◆ **Assigned task**
Would you quote the material below from its first line through the line containing "[271,1162,318,1174] which ->", exactly and with both ends included?

◆ **Dataset excerpts**
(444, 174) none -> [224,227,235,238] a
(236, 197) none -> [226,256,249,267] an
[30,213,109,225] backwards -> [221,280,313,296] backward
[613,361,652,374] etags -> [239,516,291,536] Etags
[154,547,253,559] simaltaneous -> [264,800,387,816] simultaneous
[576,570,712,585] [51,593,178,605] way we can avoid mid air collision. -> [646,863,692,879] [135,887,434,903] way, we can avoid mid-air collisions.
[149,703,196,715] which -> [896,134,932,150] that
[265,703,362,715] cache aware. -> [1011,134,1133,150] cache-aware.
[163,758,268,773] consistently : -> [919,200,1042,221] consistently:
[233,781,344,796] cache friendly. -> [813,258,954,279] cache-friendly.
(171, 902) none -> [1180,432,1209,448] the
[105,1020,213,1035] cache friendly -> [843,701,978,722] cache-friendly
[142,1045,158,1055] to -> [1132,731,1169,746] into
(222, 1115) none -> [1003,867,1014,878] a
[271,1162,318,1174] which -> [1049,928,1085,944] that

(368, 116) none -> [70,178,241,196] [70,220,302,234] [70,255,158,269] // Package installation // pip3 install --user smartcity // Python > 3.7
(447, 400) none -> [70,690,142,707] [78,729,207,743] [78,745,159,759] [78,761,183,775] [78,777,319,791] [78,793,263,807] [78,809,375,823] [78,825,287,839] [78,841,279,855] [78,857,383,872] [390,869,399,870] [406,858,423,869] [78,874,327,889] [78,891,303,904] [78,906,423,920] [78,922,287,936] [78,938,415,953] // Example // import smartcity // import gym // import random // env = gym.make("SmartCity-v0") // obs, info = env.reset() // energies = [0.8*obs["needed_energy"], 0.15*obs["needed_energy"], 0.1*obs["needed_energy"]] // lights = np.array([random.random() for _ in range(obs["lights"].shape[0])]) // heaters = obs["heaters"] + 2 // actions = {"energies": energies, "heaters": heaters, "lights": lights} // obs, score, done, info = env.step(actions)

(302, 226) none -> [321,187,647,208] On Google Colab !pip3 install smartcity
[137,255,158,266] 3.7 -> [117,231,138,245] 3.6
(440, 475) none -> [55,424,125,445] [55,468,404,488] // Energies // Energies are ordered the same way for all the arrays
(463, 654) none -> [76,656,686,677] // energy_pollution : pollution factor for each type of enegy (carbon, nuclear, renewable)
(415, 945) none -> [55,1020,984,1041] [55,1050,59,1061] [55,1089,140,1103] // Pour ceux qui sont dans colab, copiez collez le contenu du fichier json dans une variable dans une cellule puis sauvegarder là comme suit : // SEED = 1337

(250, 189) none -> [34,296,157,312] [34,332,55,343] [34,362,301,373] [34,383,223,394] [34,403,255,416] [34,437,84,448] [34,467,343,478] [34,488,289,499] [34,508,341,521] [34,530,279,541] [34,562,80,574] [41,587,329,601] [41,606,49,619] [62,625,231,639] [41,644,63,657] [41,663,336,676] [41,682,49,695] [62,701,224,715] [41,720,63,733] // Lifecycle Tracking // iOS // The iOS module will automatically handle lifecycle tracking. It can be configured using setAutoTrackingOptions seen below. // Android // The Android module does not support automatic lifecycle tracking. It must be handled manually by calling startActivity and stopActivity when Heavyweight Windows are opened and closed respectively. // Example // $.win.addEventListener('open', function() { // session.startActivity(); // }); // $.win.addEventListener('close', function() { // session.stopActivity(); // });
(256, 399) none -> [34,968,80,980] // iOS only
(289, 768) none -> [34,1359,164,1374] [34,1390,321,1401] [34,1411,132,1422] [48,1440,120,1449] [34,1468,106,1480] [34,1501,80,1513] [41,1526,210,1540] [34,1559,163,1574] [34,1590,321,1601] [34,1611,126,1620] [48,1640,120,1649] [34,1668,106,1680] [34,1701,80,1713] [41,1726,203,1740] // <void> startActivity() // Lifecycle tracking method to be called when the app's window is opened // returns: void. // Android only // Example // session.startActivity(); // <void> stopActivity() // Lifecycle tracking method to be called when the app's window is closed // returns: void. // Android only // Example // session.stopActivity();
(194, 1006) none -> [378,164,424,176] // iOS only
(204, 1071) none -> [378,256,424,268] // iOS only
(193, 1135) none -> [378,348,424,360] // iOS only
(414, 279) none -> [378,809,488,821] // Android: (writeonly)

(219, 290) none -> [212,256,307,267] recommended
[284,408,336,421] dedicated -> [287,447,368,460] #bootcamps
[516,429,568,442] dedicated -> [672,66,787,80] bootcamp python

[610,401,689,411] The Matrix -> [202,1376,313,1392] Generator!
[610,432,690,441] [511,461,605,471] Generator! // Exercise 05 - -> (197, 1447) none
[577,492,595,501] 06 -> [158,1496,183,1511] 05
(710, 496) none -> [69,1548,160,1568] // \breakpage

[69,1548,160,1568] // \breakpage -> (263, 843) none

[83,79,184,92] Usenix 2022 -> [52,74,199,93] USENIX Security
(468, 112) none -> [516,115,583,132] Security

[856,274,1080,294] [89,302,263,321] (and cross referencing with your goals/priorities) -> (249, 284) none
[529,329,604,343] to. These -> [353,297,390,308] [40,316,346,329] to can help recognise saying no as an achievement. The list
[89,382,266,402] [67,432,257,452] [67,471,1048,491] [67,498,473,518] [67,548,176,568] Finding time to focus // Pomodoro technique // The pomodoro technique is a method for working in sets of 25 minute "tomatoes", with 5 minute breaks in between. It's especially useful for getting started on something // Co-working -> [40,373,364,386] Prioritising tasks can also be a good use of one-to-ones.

◆ **Result of the exercise**
(444, 174) none -> [224,227,235,238] a
(236, 197) none -> [226,256,249,267] an
[30,213,109,225] backwards -> [221,280,313,296] backward
[613,361,652,374] etags -> [239,516,291,536] Etags
[154,547,253,559] simaltaneous -> [264,800,387,816] simultaneous
[576,570,712,585] [51,593,178,605] way we can avoid mid air collision. -> [646,863,692,879] [135,887,434,903] way, we can avoid mid-air collisions.
[149,703,196,715] which -> [896,134,932,150] that
[265,703,362,715] cache aware. -> [1011,134,1133,150] cache-aware.
[163,758,268,773] consistently : -> [919,200,1042,221] consistently:
[233,781,344,796] cache friendly. -> [813,258,954,279] cache-friendly.
(171, 902) none -> [1180,432,1209,448] the
[105,1020,213,1035] cache friendly -> [843,701,978,722] cache-friendly
[142,1045,158,1055] to -> [1132,731,1169,746] into
(222, 1115) none -> [1003,867,1014,878] a
[271,1162,318,1174] which -> [1049,928,1085,944] that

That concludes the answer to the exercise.